Guest Speaker
Laryssa Speck

Graduates, Parents, Family, Friends, Teachers, WCS staff , Ladies and Gentlemen:

This is such an honour – to be asked by a graduating class to speak at their ceremonies. I hope one day you too have this same honour. Thank you again for asking me.

I have had the privilege and honour of teaching for 6 years here at Worsley Central School. I love what I do – torturing young people with my wisdom. I have one wish for all of you tonight – find something that you love and live for - something that gives you inspiration and gets you excited – and find a way to make it into your career, as I have. I live to talk about history, and teaching gives me a captive audience – or at least a group of people who can't escape from the classroom.

I grew up in a small town with a small school like Worsley's – my class was a large graduating class of 28. In a smaller school, one learns more than what is taught in the curriculum – though the curriculum is very important. Most of the important lessons taught by the curriculum are in Social Studies. I suppose Math has its place, and English is good to know! (I'm a Social Studies teacher).

My first year here was in 1994. I got to witness something that happens here in Worsley Central School every year. At Christmas, we have the tradition of a Christmas Banquet. At this banquet, all grades gather here in the gymnasium for a feast. That first year I watched and was glad that I was here in this school. What happened then was nothing big, but it is something that happens many times in this school. After grace, the Grade 1 and 2 class got up to 'dish up', and the Grade 12 class paired up with them, and helped the younger students fill their plates. Think back to when you were in Grade 1 or 2 … the Grade 12's were IT. Everyone looked up to them. And to have them help you, notice you, talk to you was so exciting.

This is just an example of how WCS is more than a school … it is a community. Senior students helping the younger – modeling good citizenship. I'm sure though that these seniors would tell you the reason they like doing this is after they finish helping the Grade 1/2's, they get to dish up next …. but I'm sure that they also enjoy helping these future graduates – the Classes of 2013/14.

This type of gathering is very rare and special. Let me tell you that in my K – 12 school this never happened. The Elementary and High School were kept apart – physically and socially. We had two wings in the school, with the gym in the middle.
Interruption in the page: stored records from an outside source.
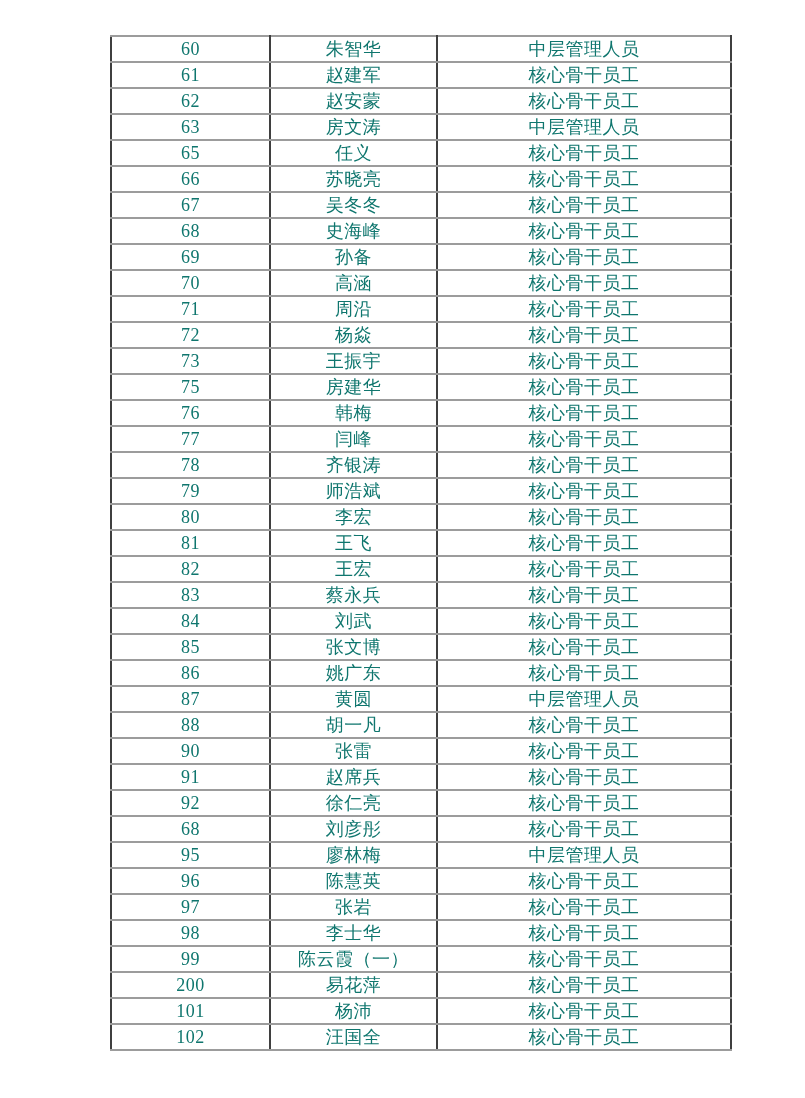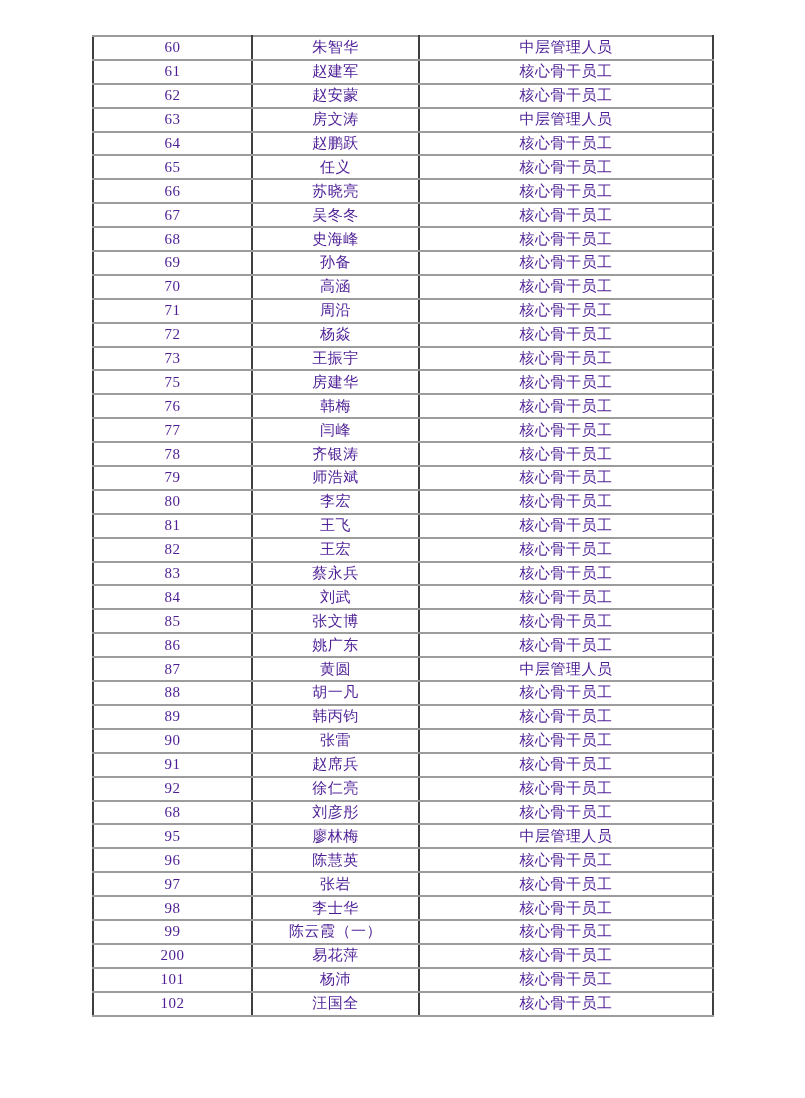--- a/index.html
+++ b/index.html
@@ -16,14 +16,14 @@
   }
   table.roster {
     position: absolute;
-    left: 92px;
+    left: 110px;
     top: 35px;
     width: 620px;
     border-collapse: collapse;
     table-layout: fixed;
     font-family: "Liberation Serif", "DejaVu Serif", serif;
-    font-size: 15px;
-    color: #4c1d95;
+    font-size: 18px;
+    color: #0f766e;
   }
   table.roster col.c-no   { width: 159px; }
   table.roster col.c-name { width: 167px; }

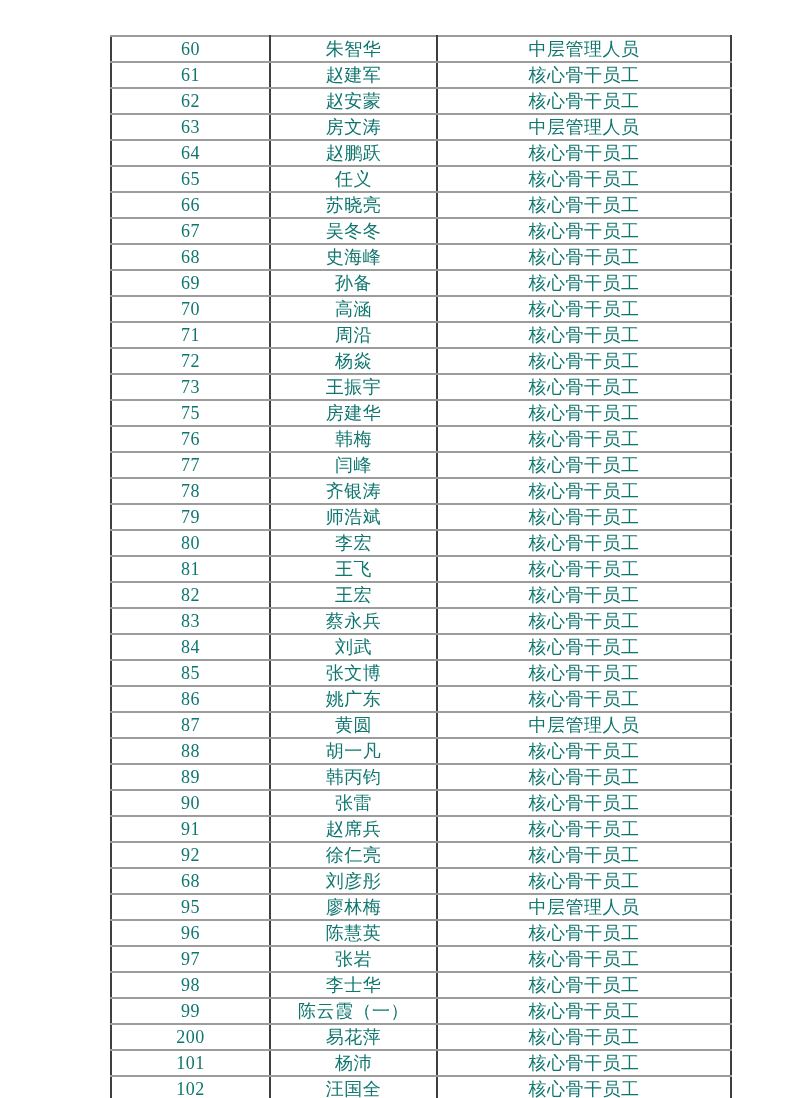--- a/index.html
+++ b/index.html
@@ -83,11 +83,6 @@
     <td>中层管理人员</td>
   </tr>
 
-  <tr>
-    <td>64</td>
-    <td>赵鹏跃</td>
-    <td>核心骨干员工</td>
-  </tr>
 
   <tr>
     <td>65</td>

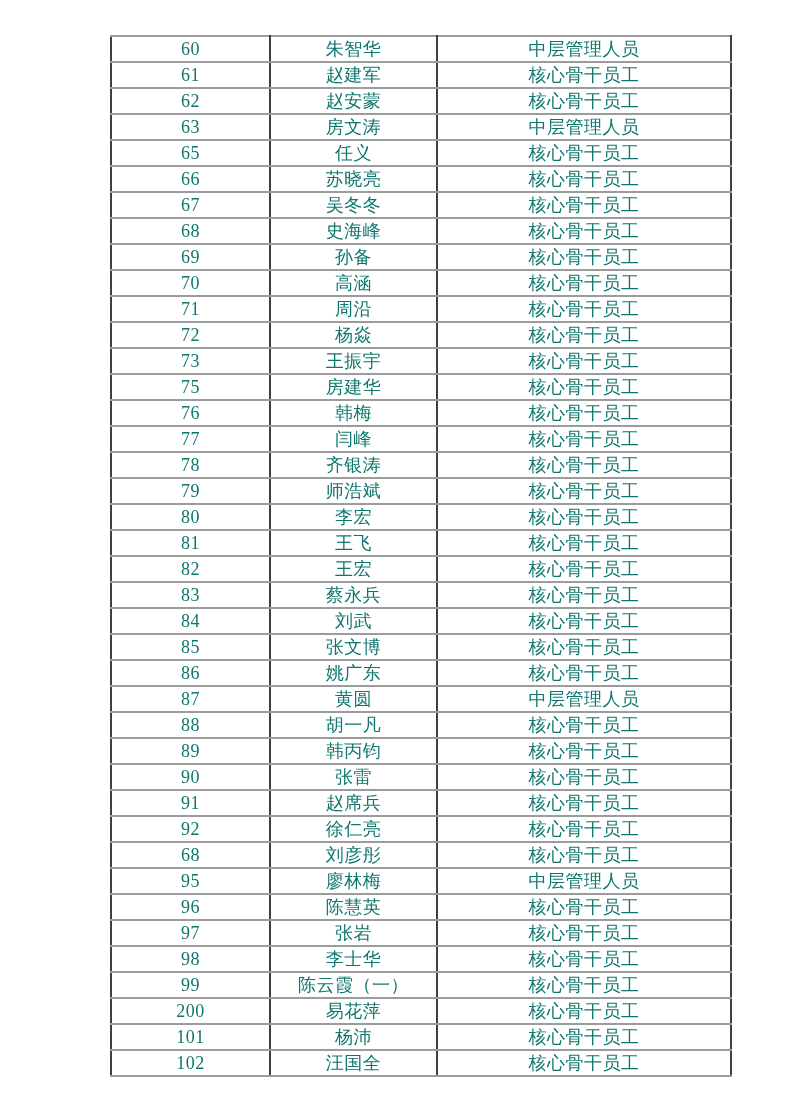--- a/index.html
+++ b/index.html
@@ -223,11 +223,6 @@
     <td>核心骨干员工</td>
   </tr>
 
-  <tr>
-    <td>89</td>
-    <td>韩丙钧</td>
-    <td>核心骨干员工</td>
-  </tr>
 
   <tr>
     <td>90</td>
Most of the time, the only time Elementary and High School saw each other was on the bus. The sense of community that exists in WCS is special and is not taught through curricular academics. This is a lesson taught by your school's environment. These lessons are just as important as what is learned in the classroom.

This leads me to a story I want to tell you – a lesson! Don't worry, it is not a history lesson – though I'm sure you would enjoy a quick lesson in Canadian history!

My best friend from high school forwards me all of these emails. This one in particular I felt needed to be shared – it is titled "Who's Packing Your Parachute?"

Charles Plumb was a U.S. Navy pilot in Vietnam. After 75 combat missions, his plane was destroyed by a surface-to-air missile. Plumb ejected and parachuted into enemy hands. He was captured and spent 6 years in a North Vietnamese prison camp. He survived the ordeal, and now lectures on lessons learned from that experience.

One day, when Plumb and his wife were sitting in a restaurant, a man at another table came up and said, "You're Plumb! You flew jet fighters in Vietnam from the aircraft carrier Kitty Hawk. You were shot down!"

"How in the world did you know that?" asked Plumb.

"I packed your parachute" the man replied.

Plumb gasped in surprise and gratitude. The man pumped his hand and said, "I guess it worked!"

Plumb assured him, "It sure did. If your chute hadn't worked, I wouldn't be here today."

Plumb couldn't sleep that night, thinking about that man. Plumbs says "I kept wondering what he had looked like in a Navy uniform: a white hat, a bib in the back, and bell-bottom trousers. I wondered how many times I might have seen him and not even said 'Good morning, how are you?' or anything, because you see, I was a fighter pilot and he was just a sailor."

Plumb thought of the many hours that that sailor had spent at a long wooden table in the bowels of the ship, carefully weaving the shrouds and folding the silks of each chute, holding in his hands each time the fate of someone he didn't know.

Now, Plumb asks his audience, "Who's packing your parachute?"


Everyone has someone who provides what they need to make it through the day. Plumb also points out that he needed many kinds of parachutes when his plane was shot down over enemy territory – he needed his physical parachute, his mental parachute, his emotional parachute, and his spiritual parachute. He called on all these supports before reaching safety.

Sometime in the daily challenges that life gives us, we miss what is really important. We may fail to say 'hello', 'please', or 'thank you'. We might not congratulate someone on something wonderful that has happened to them, we might not have given a compliment where one was deserved, or we might never do something nice for no reason.

As you go through this transition of starting a new chapter in your life, recognize the people who have packed your parachutes – and thank them.

I want to thank you – the Class of 2003. You have succeeded in so many ways – a wonderful Enchanted Evening, a successful school year and a successful school career. I have many memories of you, and I am glad to have had you all in my life.